Les places de marché électronique pour la construction

 

Enjeux et perspectives

 
     
 

Introduction

Le commerce électronique sur Internet est aujourd'hui en pleine expansion. Il nécessite des plates-formes d'échange spécialisées et renouvelle les pratiques traditionnelles d'achat et de vente. Cette dynamique se développe sur un plan mondial et tous les secteurs économiques sont concernés - notamment celui de la construction. Elle met en jeu des investissements considérables, eux-mêmes en forte expansion comme en témoigne le nombre des annonces publiées ces derniers mois  L'objectif de la présente note est d'apporter un premier éclairage pour aider à une meilleure compréhension de ce phénomène et de ses enjeux à l'échelle du secteur de la construction. Cet éclairage tient compte des présentations et débats qui ont lieu les 18 et 19 janvier 2001, lors du colloque organisé par Edifrance et le CFCE sur le thème "Electronic Business Days".Néanmoins, il faut avoir à l'esprit que le sujet est particulièrement complexe et fluctuant : le PUCA en finance par ailleurs des approfondissements qui sont en cours. C'est pourquoi le parti pris pour cette note a été de commencer par un exposé synthétique, de façon à pouvoir s'appuyer sur un cadre sûr de référence, avant d'évoquer dans la dernière partie les problématiques propres au secteur de la construction en France.

Présentation résumée du concept

Les places de marché électroniques sont des espaces d'intermédiation basés sur Internet, auxquels souscrivent acheteurs et vendeurs d'un secteur ou d'un domaine d'activité particulier, voire d'une même région géographique.

Leur rôle ne se limite pas seulement à mettre en relation offre et demande, via la mise en ligne des catalogues, des appels d'offre et des opportunités d'affaires : il peut aller jusqu'à la mise à disposition d'outils d'évaluation et de négociation ou à la fourniture de garanties à l'achat, comme le référencement et la certification des produits. Certaines places se proposent même d'aller jusqu'à assurer le traitement des transactions, avec la dématérialisation des commandes, voire d'assurer l'organisation de la logistique pour la livraison des produits ainsi que la planification de la production. Les potentialités de bénéfices avancées par les promoteurs de ces nouvelles plates-formes d'intermédiation sont a priori attrayantes : baisse des prix et des coûts, rationalisation des échanges et gains de temps qui en découlent. Ces bénéfices devraient profiter à l'ensemble des intervenants car ils répondent à des stratégies de type " gagnant-gagnant " (modèle d'affaires: " win-win ") puisque :

  • l'acheteur gagne en réduisant ses coûts d'approvisionnement,
  • le vendeur gagne en accédant à un marché plus vaste,
  • les opérateurs (les " market makers ") gagnent lorsque l'accroissement du volume des transactions permet de rentabiliser les coûts d'investissement.

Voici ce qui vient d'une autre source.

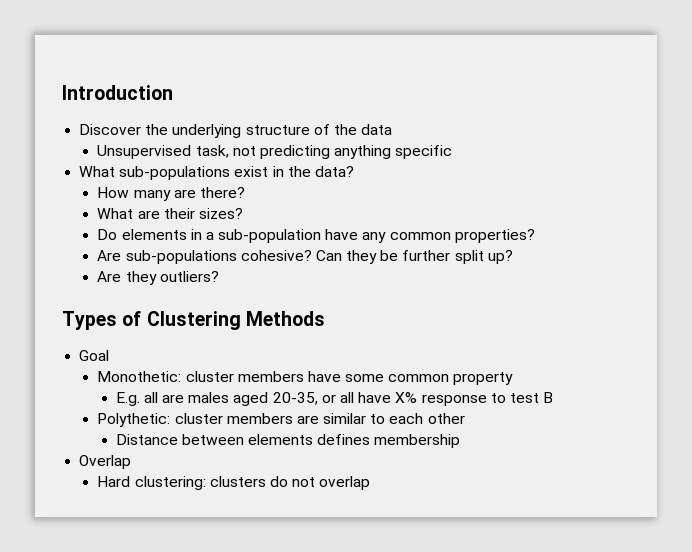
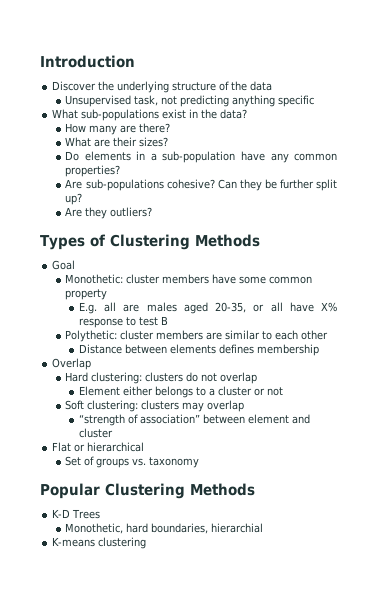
+ Element either belongs to a cluster or not
+ Soft clustering: clusters may overlap
+ “strength of association” between element and cluster
+ Flat or hierarchical
+ Set of groups vs. taxonomy
+ Popular Clustering Methods
+ K-D Trees
+ Monothetic, hard boundaries, hierarchial
+ K-means clustering

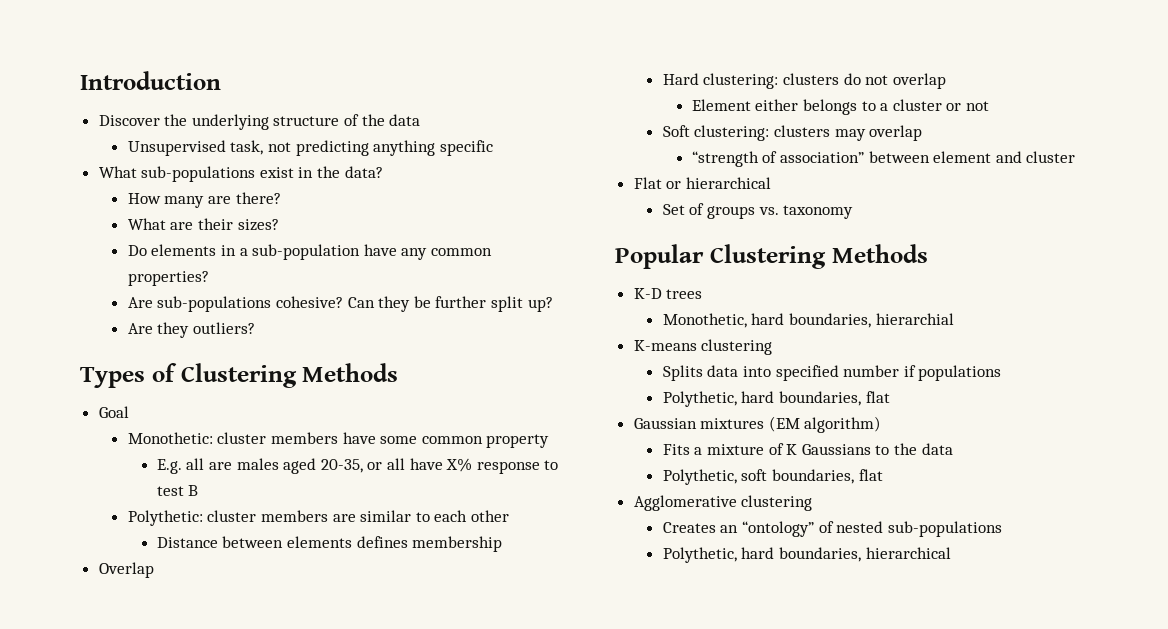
- K-D Trees
+ K-D trees
+ Splits data into specified number if populations
+ Polythetic, hard boundaries, flat
+ Gaussian mixtures (EM algorithm)
+ Fits a mixture of K Gaussians to the data
+ Polythetic, soft boundaries, flat
+ Agglomerative clustering
+ Creates an “ontology” of nested sub-populations
+ Polythetic, hard boundaries, hierarchical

Les logiques d'approche des services proposés variant selon les cas , ceci conduit à classer les places de marché selon les 3 types de critères suivants :

  • "verticale" ( lorsque la place est plutôt dédiée à un secteur d'activité particulier) ou "horizontale" ( place consacrée plutôt aux achats généraux, fournitures de bureaux, maintenance ) ;
  • par mode de transaction (une même place étant toutefois susceptible d'en offrir une combinatoire), à savoir : à partir de prix sur catalogues; par enchères (appels d'offre) ; par ajustements successifs de l'offre et de la demande en matière de solutions (ingénierie concourante) ;
  • leur orientation principale : "vendeur", "acheteur" ou "neutre".

Dans le 1er cas, la place de marché résulte plutôt de l'initiative d'un groupe dominant de fabricants, voire de négociants, et a pour point d'entrée des "catalogues" électroniques ou des "fiches produits".

Dans le second cas, elle résulte plutôt de l'initiative de maîtres d'ouvrage ou de constructeurs à la recherche de "solutions" globales plus performantes, et qui jouent sur le cumul de leurs puissances d'achat.

Les "neutres" privilégient la mise en relation de nombreux acheteurs avec de nombreux vendeurs ; elles se créent souvent dans un contexte de "start-up", leur crédibilité étant d'autant plus forte qu'elles peuvent se prévaloir d'un appui des organisations professionnelles représentatives.

Comprendre les enjeux

Sur un plan général, cerner les enjeux liés à ce phénomène nouveau nécessite d'avoir d'abord en tête l'importance des échanges à l'échelle du commerce interentreprises - dont l'acronyme est B2B, "Business To Business". Il suffit en effet d'observer que si l'acte de vente lui-même ne représente qu'une seule transaction, la conception, la mise au point et ensuite la fabrication du produit correspondant, jusqu'à sa mise en vente, en ont nécessité un très grand nombre. Ceci explique par ailleurs la part somme toute très limitée du B2C "Business To Consumer", celle qui vise le grand public, dans l'économie mondiale des échanges en générale et dans l'e-business en particulier.

REPERES : l'activité mondiale du B2B est estimée à 47.000 milliards de $. Sa part électronisable représenterait 65% soit 30.000 milliards de $ . Sur celle-ci, 40 % soit 12.000 milliards de dollars pourraient passer par des places de marché.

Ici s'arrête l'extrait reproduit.